DAYS WITHOUT A CONTRACT: 394
DAYS UNTIL THE START OF THE ACADEMIC YEAR: 21
A quick perusal of the headlines — local, state, and national — this morning brings up a pretty obvious emphasis on one word: debt. Thinking about debt and the debt ceiling and the somewhat-showy political fights in Washington and Springfield over debt (and spending) is important. We need citizens active and informed about what our government is doing — and then taking collective action to fight injustice. I don’t pretend to have the answers to our financial woes; I’m not an economist, I’m a sociologist. My job isn’t to understand line-item budgets (though I’m making an attempt to understand, given it’s a skill which seems increasingly necessary for a citizen to have); my job is to understand people and how they behave. Though who knows, the more I learn about Springfield, the more I wonder if that’s not the problem; we have too many economists, business owners, and lawyers who are politicians and not enough people who are in human service fields.
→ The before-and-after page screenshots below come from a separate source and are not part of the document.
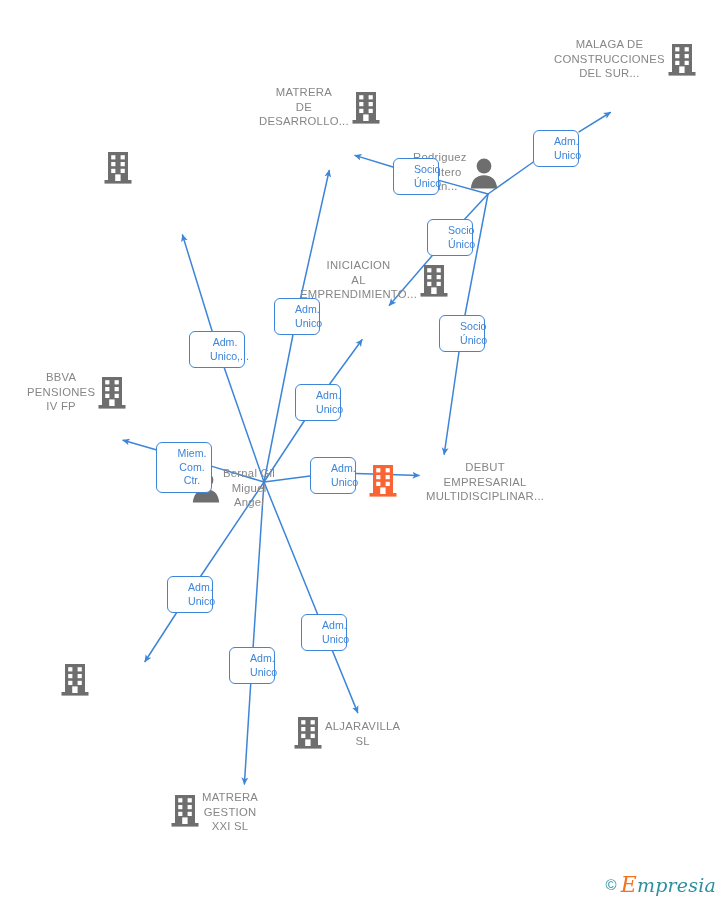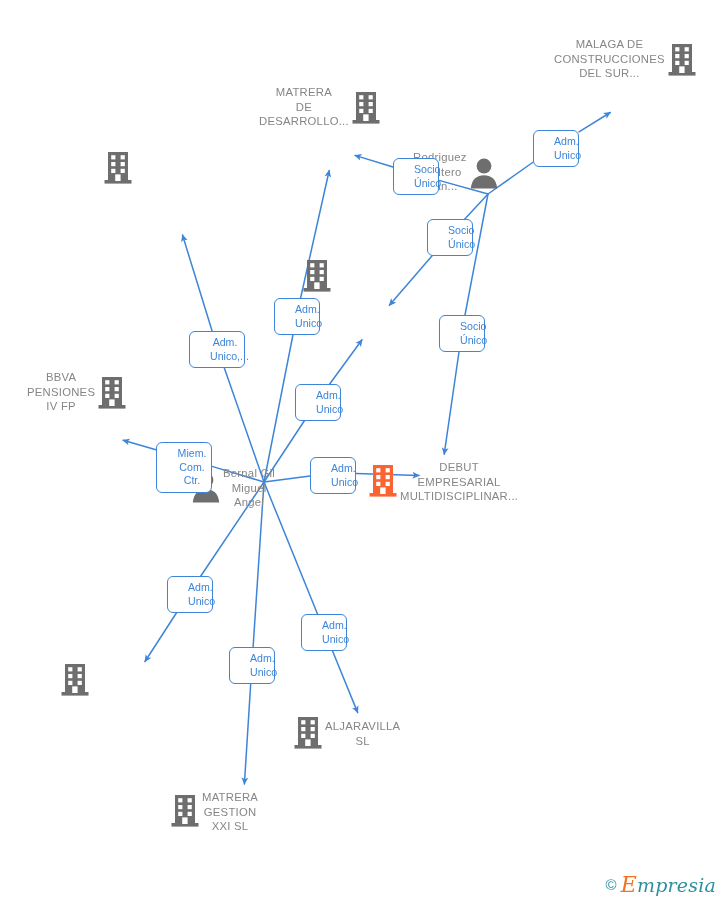--- a/index.html
+++ b/index.html
@@ -167,6 +167,9 @@
         </div>
       </div>
       <div class="node cap-top" style="left: 375px; top: 258px;">
+        <div class="caption">INICIACION
+AL
+EMPRENDIMIENTO...</div>
         <div style="order: 1;">
           <svg class="glyph" viewBox="0 0 34 36" xmlns="http://www.w3.org/2000/svg">
             <rect x="7" y="2" width="20" height="29" fill="#6e6e6e"></rect>

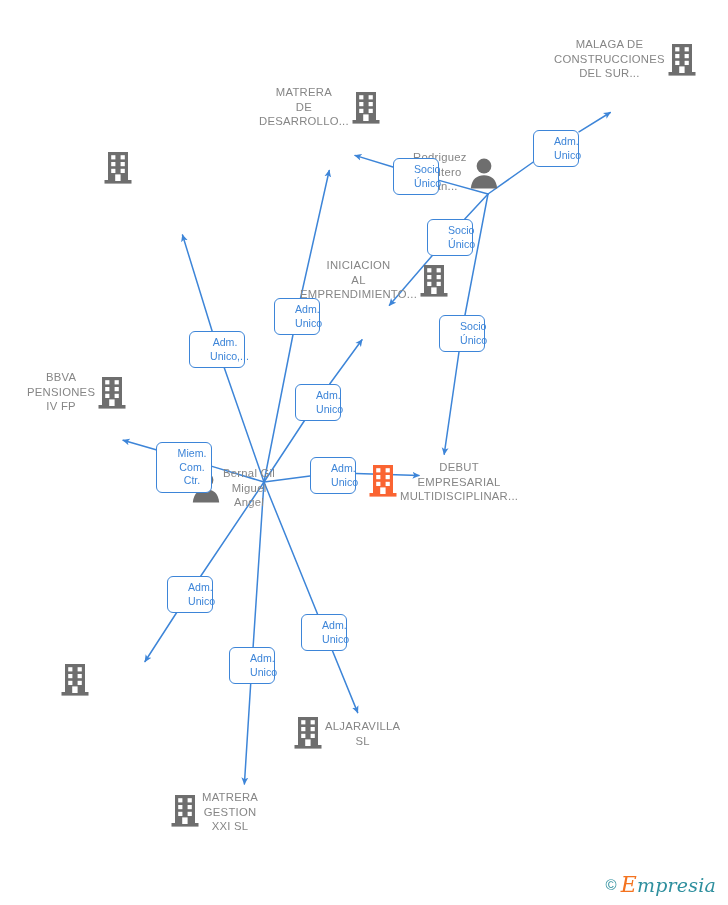--- a/index.html
+++ b/index.html
@@ -228,7 +228,7 @@
 Miguel
 Angel</div>
       </div>
-      <div class="node cap-bottom" style="left: 441px; top: 458px;">
+      <div class="node cap-bottom" style="left: 441px; top: 458px; gap: 26px;">
         <div style="order: 1;">
           <svg class="glyph" viewBox="0 0 34 36" xmlns="http://www.w3.org/2000/svg">
             <rect x="7" y="2" width="20" height="29" fill="#fa6432"></rect>

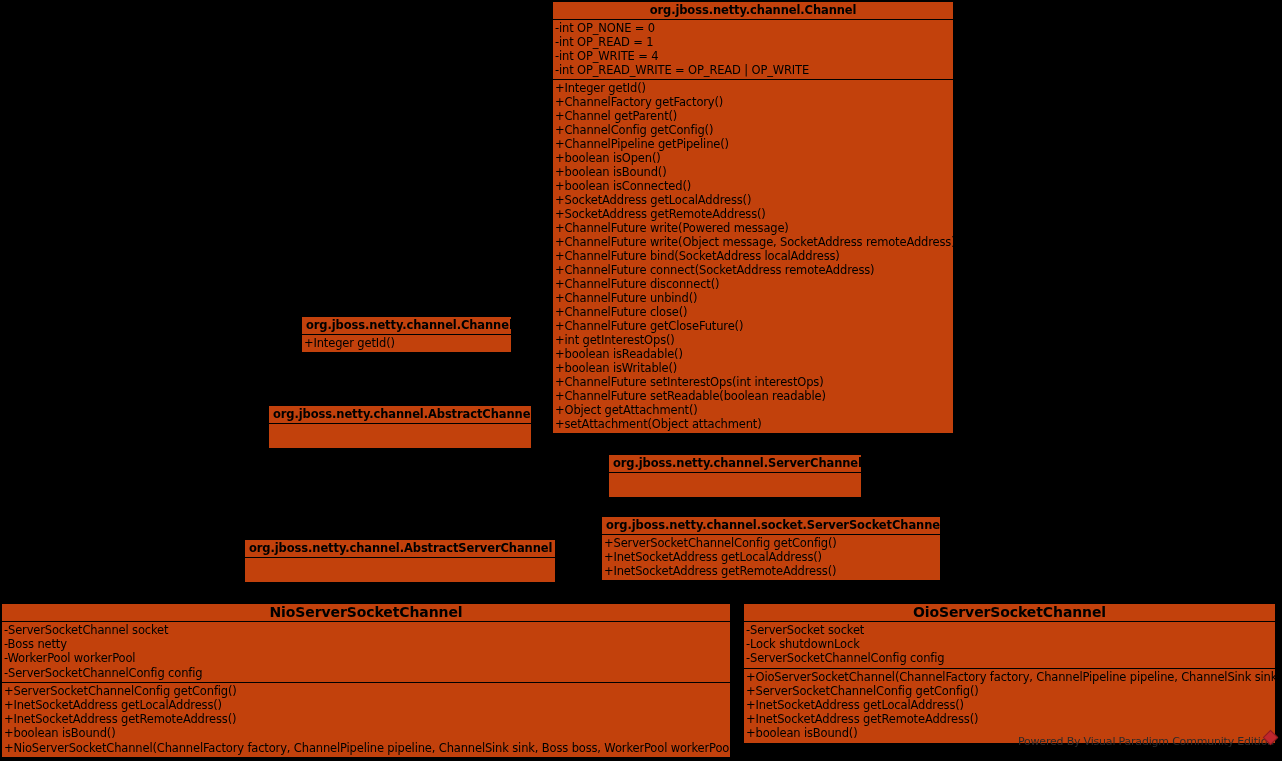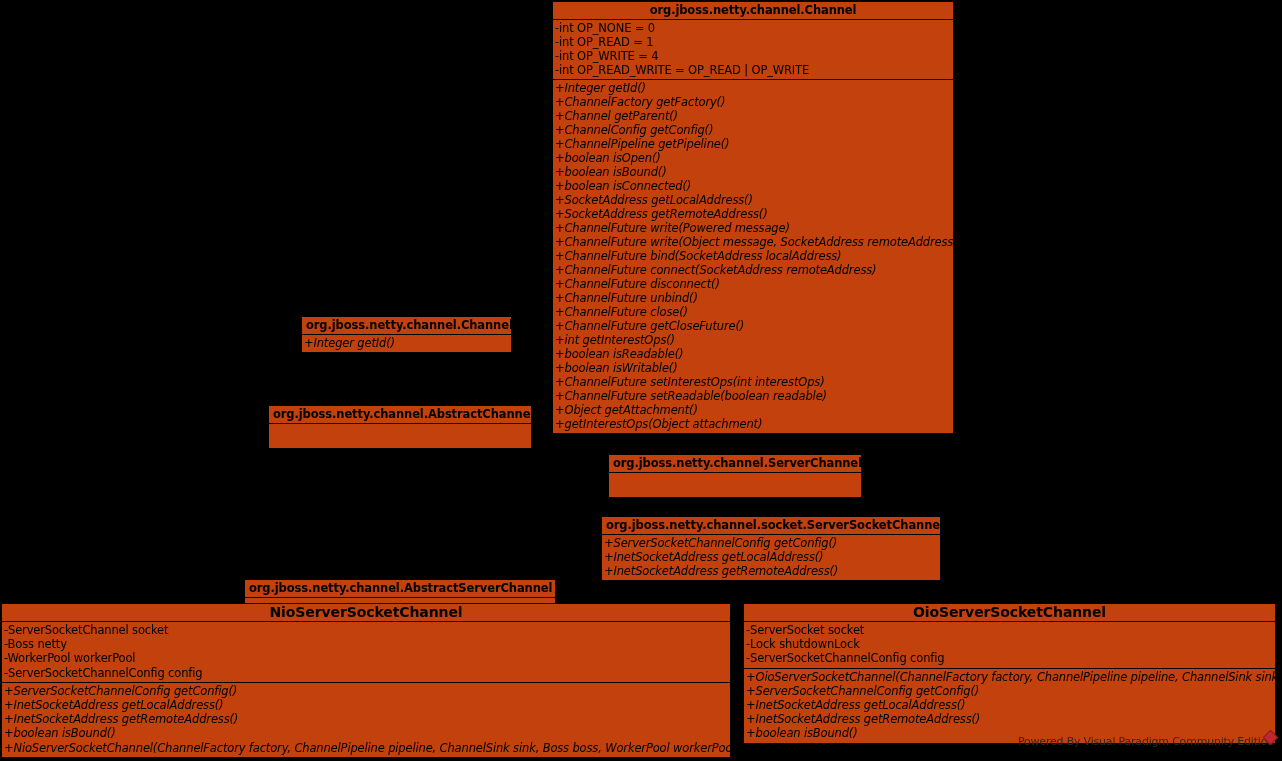--- a/index.html
+++ b/index.html
@@ -39,7 +39,7 @@
     padding: 1px 0 2px 0;
     border-bottom: 1px solid #000000;
   }
-  .uml-compartment.last { border-bottom: none; font-style: italic; }
+  .uml-compartment.last { border-bottom: none; }
   .uml-compartment.empty { min-height: 24px; }
 
   .uml-member {

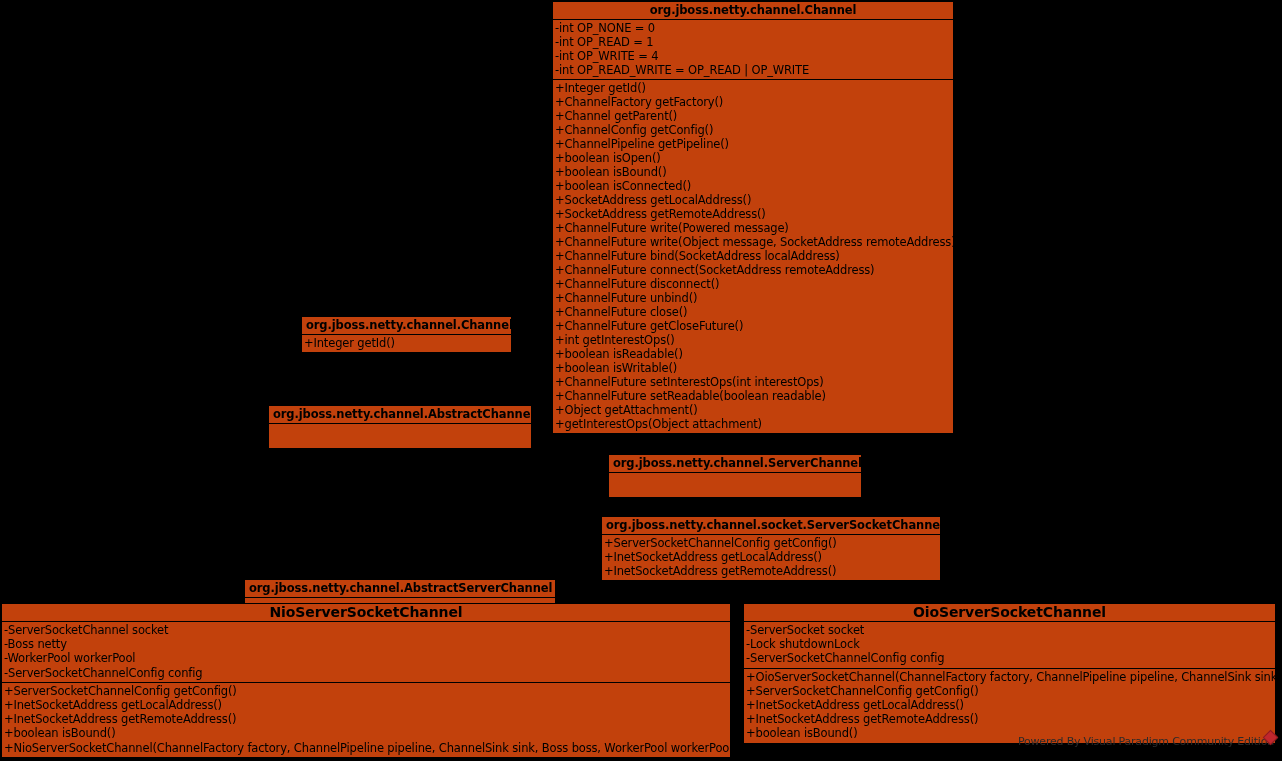--- a/index.html
+++ b/index.html
@@ -130,7 +130,7 @@
       <div class="uml-member">+ChannelFuture setInterestOps(int interestOps)</div>
       <div class="uml-member">+ChannelFuture setReadable(boolean readable)</div>
       <div class="uml-member">+Object getAttachment()</div>
-      <div class="uml-member">+getInterestOps(Object attachment)</div>
+      <div class="uml-member">+setAttachment(Object attachment)</div>
     </div>
 </div>
 

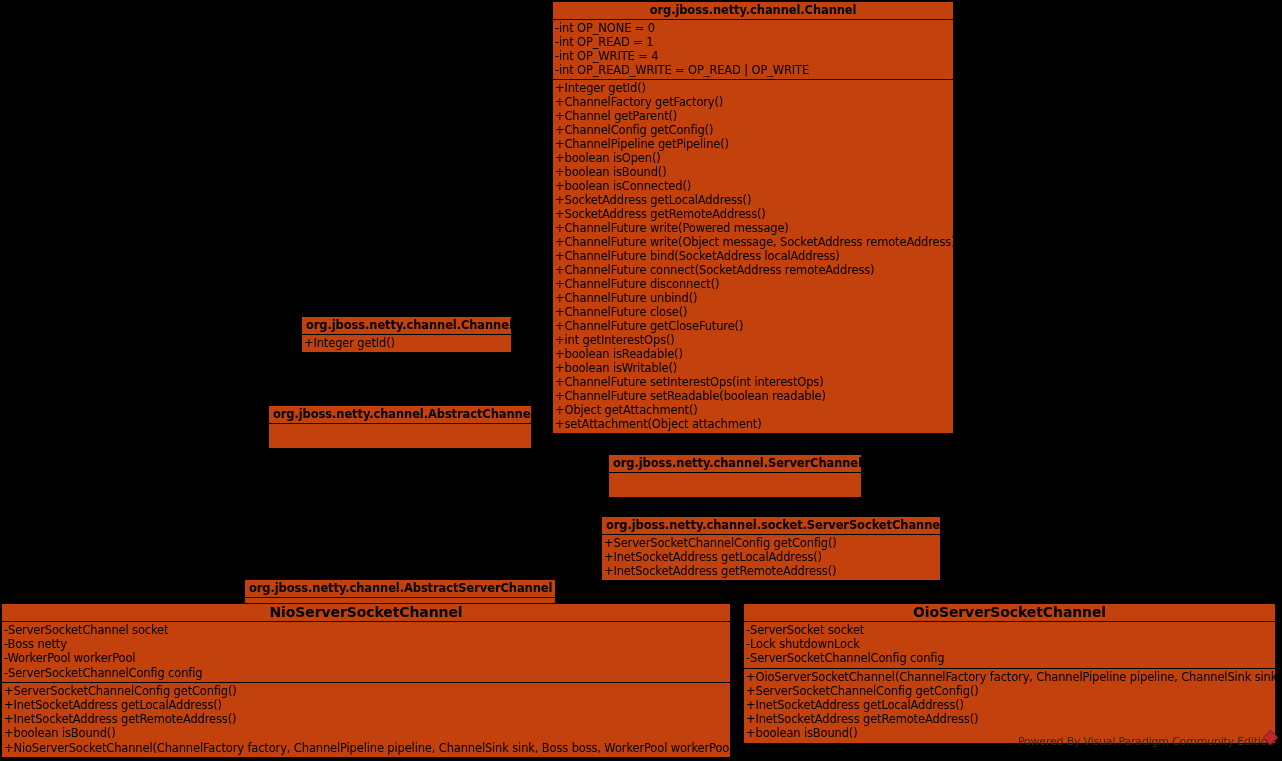--- a/index.html
+++ b/index.html
@@ -56,7 +56,7 @@
   #cls-abstractchannel{ left: 268px;  top: 405px; width: 264px; }
   #cls-serverchannel  { left: 608px;  top: 454px; width: 254px; }
   #cls-serversocket   { left: 601px;  top: 516px; width: 340px; }
-  #cls-abstractserver { left: 244px;  top: 539px; width: 312px; margin-top: 40px; }
+  #cls-abstractserver { left: 244px;  top: 539px; width: 312px; }
   #cls-nio            { left: 1px;    top: 603px; width: 730px; }
   #cls-oio            { left: 743px;  top: 603px; width: 533px; }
Anyway, enough rambling (sorry, I’m obviously still not rested from my trip yet):
Fixing Debt [Inside Higher Ed]
A downgrade of the government’s credit rating could also potentially lead to a downgrade of public universities’ ratings as well.
Stalemate Over Federal Debt Ceiling Leaves Student-Aid Funds in Limbo [Chronicle of Higher Education]
If we default on the August 2 deadline, the government won’t be able to pay out Pell Grants or student loans. More troubling for me personally is the move to stop the in-school subsidy for graduate students in both proposals, especially since the interest rate on those student loans is likely to go up.
Colleges boost student fees to fill gaps in state funding [USA Today]
I bet you didn’t think the incoming students were funding the Chancellor’s Convocation. While this USA Today report on rising fees calls it a “‘matriculation fee’ for orientation costs,” it basically boils down to the university charging freshmen (I actually typo’ed ‘freshmeat’ there and, perhaps, it’s more accurate) and transfer students a $150 fee to welcome them to the university.